▸ **Your task**
In the entries that follow, find the line containing "-Express</span>"; from there, copy every line exactly through the line containing "8 l-6 4 -6-5".

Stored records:
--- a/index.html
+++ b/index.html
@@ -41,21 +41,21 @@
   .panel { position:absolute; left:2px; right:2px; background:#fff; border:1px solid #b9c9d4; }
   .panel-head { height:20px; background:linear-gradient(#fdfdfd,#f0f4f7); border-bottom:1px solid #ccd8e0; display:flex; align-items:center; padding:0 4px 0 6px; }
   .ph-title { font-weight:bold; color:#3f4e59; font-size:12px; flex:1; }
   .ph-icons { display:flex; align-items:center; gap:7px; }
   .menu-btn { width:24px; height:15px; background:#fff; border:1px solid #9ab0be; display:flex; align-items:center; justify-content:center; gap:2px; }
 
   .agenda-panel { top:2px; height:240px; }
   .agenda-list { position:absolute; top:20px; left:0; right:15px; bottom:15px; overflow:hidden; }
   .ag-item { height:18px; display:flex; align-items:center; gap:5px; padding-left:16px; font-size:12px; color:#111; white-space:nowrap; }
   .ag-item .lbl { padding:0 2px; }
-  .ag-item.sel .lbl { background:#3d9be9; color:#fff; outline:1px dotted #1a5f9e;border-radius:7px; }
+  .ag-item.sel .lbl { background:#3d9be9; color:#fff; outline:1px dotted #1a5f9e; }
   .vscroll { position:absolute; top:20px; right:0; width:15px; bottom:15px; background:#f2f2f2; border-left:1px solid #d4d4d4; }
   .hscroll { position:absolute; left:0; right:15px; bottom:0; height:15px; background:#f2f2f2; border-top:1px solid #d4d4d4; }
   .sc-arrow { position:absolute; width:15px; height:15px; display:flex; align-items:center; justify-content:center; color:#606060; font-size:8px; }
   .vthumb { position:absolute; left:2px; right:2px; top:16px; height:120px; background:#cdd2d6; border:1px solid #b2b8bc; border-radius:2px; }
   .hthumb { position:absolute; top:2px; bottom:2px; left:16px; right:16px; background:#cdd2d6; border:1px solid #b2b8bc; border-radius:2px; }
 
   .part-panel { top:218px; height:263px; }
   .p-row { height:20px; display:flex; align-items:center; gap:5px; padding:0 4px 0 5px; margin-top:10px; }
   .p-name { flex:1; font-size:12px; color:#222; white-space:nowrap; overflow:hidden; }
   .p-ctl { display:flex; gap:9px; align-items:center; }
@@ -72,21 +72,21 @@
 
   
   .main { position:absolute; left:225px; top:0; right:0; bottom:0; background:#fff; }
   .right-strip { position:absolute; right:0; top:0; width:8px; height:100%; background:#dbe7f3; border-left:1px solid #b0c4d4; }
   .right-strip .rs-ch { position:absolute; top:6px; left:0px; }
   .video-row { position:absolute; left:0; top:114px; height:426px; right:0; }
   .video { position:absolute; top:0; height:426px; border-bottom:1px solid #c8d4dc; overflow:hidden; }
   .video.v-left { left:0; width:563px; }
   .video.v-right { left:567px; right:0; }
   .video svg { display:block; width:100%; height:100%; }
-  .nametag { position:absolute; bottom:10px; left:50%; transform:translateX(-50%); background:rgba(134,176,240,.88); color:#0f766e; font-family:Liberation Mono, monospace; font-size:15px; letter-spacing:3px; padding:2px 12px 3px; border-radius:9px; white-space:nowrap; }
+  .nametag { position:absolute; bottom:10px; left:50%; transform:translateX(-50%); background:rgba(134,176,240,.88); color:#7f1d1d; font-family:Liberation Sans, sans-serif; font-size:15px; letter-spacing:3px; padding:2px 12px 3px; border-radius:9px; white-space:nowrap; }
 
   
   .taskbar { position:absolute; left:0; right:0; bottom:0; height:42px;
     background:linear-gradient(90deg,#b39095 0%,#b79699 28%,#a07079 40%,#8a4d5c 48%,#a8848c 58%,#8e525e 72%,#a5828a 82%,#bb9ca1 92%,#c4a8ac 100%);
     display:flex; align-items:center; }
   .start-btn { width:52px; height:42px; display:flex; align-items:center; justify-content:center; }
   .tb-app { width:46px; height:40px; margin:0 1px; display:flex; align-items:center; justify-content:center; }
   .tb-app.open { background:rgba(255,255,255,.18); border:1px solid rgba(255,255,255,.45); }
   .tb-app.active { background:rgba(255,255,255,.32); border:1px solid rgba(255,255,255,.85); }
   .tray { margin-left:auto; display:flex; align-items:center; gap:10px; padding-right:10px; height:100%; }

--

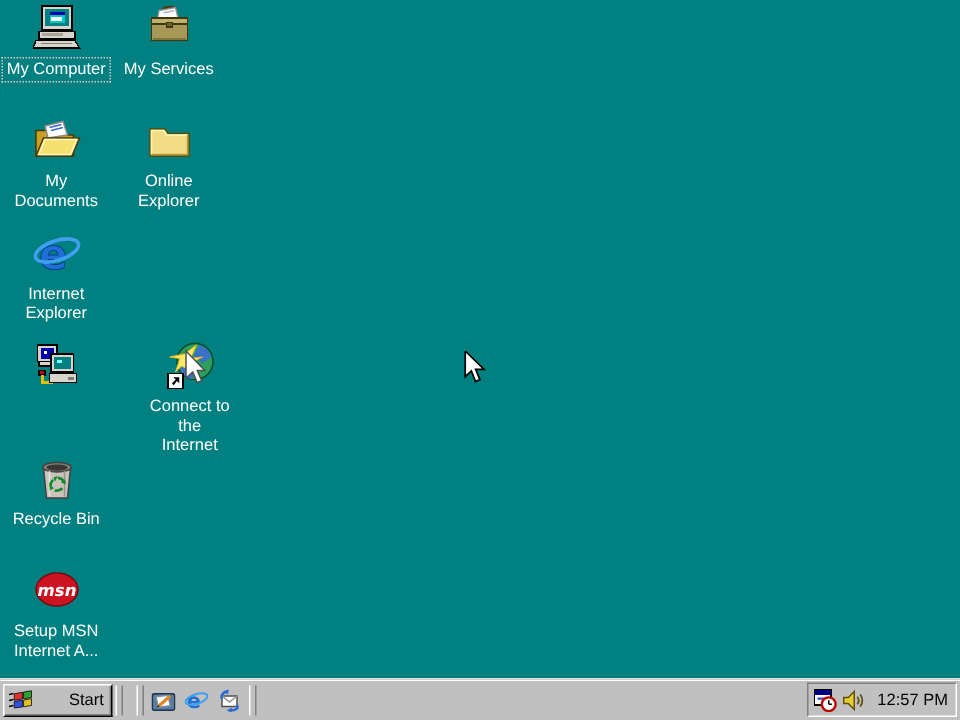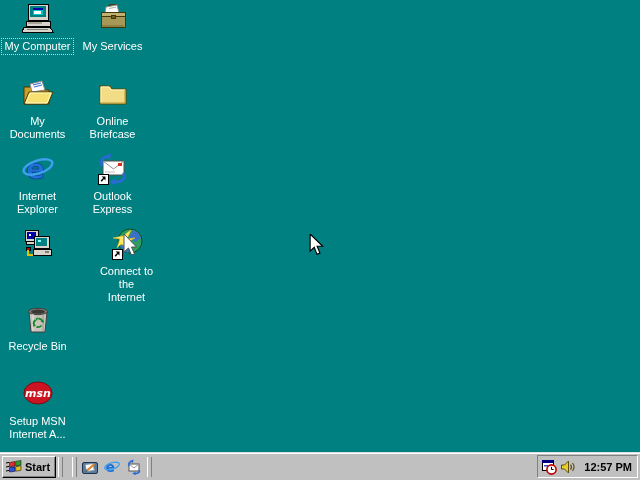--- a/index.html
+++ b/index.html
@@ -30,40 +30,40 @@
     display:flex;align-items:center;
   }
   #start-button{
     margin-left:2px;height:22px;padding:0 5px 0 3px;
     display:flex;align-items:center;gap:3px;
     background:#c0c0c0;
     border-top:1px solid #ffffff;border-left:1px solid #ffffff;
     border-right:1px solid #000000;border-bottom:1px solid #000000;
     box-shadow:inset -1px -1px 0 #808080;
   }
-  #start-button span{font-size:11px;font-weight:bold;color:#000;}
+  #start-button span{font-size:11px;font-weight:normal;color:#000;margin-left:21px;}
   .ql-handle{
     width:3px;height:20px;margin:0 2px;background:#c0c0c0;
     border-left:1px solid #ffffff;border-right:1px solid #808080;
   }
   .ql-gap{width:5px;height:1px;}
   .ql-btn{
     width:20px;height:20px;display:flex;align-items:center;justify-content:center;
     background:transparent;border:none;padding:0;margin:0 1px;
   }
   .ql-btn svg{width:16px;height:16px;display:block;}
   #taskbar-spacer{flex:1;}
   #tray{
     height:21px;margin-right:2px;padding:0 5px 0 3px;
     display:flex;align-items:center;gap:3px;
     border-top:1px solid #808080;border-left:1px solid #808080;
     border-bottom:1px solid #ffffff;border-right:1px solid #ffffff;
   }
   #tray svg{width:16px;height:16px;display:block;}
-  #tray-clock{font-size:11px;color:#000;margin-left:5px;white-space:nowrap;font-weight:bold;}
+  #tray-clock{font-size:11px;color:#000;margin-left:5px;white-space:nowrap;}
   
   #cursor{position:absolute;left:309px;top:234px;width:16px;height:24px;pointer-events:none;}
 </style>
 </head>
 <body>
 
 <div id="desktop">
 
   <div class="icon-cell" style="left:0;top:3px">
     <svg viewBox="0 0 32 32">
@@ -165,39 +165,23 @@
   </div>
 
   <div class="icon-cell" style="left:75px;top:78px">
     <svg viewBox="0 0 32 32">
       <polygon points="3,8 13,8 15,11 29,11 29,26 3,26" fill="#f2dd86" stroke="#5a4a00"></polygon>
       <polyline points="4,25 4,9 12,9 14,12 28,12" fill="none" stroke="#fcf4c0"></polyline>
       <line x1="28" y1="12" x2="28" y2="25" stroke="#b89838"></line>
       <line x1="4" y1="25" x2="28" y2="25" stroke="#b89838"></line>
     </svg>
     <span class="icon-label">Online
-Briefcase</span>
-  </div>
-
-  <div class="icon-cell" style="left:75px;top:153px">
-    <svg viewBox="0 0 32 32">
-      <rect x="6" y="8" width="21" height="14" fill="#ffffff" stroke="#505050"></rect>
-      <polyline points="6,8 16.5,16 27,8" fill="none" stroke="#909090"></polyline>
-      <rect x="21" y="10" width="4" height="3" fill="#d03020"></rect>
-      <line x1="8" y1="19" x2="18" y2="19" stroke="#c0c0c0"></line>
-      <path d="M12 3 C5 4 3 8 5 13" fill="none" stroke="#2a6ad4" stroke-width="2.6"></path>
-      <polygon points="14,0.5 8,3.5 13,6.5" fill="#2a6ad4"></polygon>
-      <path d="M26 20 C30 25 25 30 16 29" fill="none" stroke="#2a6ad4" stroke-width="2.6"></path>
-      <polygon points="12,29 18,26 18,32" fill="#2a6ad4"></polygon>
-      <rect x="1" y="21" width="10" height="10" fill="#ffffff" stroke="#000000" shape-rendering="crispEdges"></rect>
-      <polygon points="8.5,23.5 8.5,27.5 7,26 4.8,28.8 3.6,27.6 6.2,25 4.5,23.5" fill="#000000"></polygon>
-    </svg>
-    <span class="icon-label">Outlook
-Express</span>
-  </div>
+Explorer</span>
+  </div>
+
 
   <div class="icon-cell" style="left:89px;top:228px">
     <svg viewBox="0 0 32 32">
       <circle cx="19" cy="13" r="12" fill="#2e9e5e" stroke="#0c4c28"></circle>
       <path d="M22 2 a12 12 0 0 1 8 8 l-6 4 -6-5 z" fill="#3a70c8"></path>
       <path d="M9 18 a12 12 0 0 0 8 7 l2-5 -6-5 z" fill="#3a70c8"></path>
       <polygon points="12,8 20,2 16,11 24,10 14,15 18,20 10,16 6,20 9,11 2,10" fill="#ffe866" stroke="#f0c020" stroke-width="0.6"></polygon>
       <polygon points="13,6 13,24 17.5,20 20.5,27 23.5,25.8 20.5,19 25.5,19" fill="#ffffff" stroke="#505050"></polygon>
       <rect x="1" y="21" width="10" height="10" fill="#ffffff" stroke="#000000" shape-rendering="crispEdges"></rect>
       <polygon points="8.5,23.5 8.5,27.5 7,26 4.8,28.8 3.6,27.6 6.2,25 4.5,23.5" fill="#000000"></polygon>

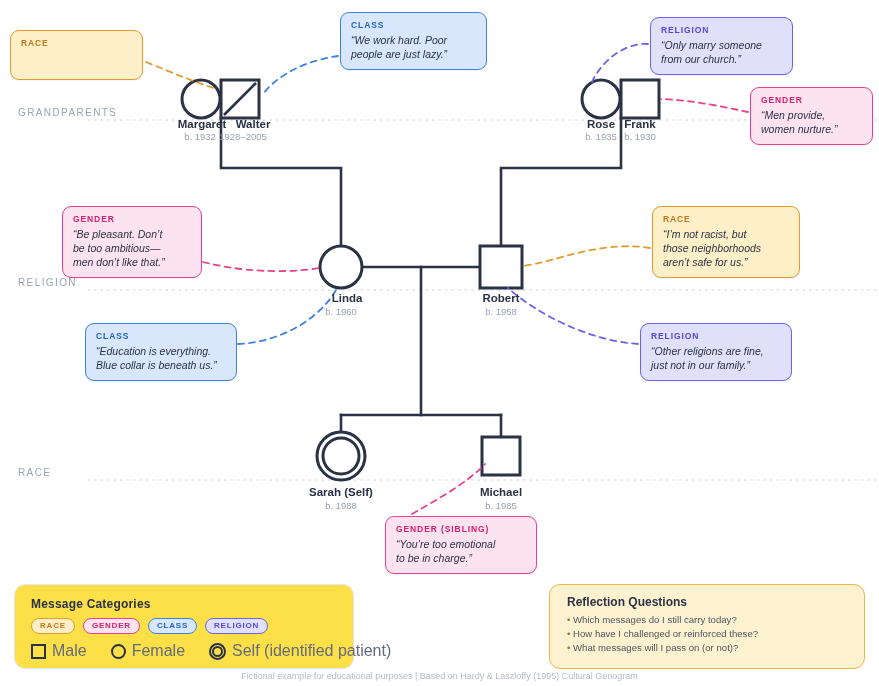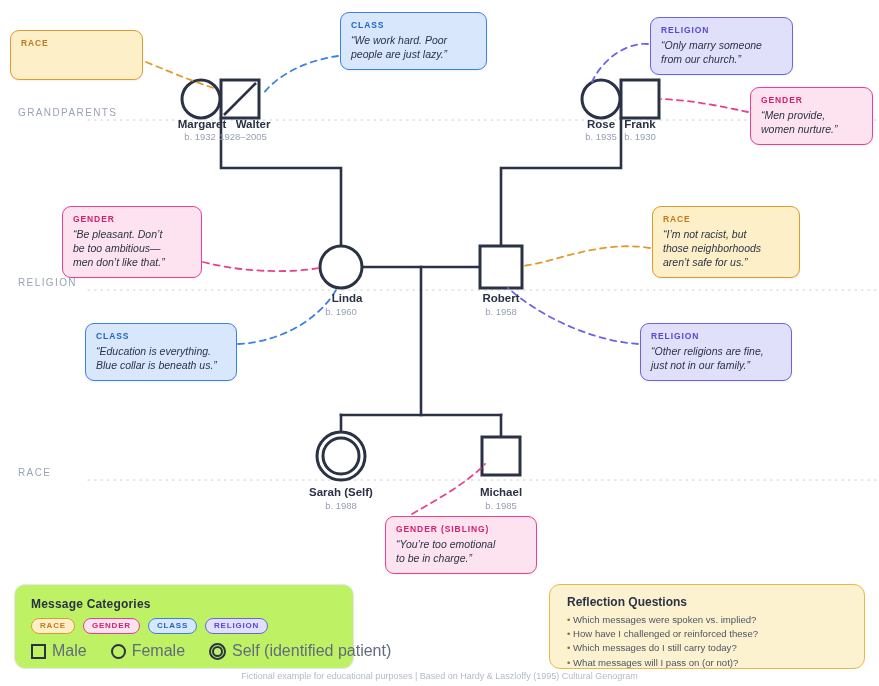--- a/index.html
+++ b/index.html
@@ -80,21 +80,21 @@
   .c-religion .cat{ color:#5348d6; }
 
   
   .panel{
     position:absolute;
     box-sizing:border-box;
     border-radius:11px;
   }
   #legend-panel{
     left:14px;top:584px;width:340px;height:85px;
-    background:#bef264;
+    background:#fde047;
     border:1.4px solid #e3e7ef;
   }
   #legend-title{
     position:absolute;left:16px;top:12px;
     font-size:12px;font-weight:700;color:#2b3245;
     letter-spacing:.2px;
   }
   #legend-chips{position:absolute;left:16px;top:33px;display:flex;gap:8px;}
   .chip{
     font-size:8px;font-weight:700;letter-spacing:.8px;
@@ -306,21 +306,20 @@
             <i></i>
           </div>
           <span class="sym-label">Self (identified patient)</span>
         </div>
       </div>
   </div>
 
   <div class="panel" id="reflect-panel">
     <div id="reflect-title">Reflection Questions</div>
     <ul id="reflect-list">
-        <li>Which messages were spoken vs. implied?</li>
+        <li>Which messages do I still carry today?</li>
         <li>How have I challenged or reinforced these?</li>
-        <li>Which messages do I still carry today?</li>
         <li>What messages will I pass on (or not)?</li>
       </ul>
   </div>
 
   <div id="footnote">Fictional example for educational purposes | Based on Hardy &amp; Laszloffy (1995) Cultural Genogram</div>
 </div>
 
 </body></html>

▸ **Solution to this task**
-Express</span>
-  </div>
+Explorer</span>
+  </div>
+
 
   <div class="icon-cell" style="left:89px;top:228px">
     <svg viewBox="0 0 32 32">
       <circle cx="19" cy="13" r="12" fill="#2e9e5e" stroke="#0c4c28"></circle>
       <path d="M22 2 a12 12 0 0 1 8 8 l-6 4 -6-5 z" fill="#3a70c8"></path>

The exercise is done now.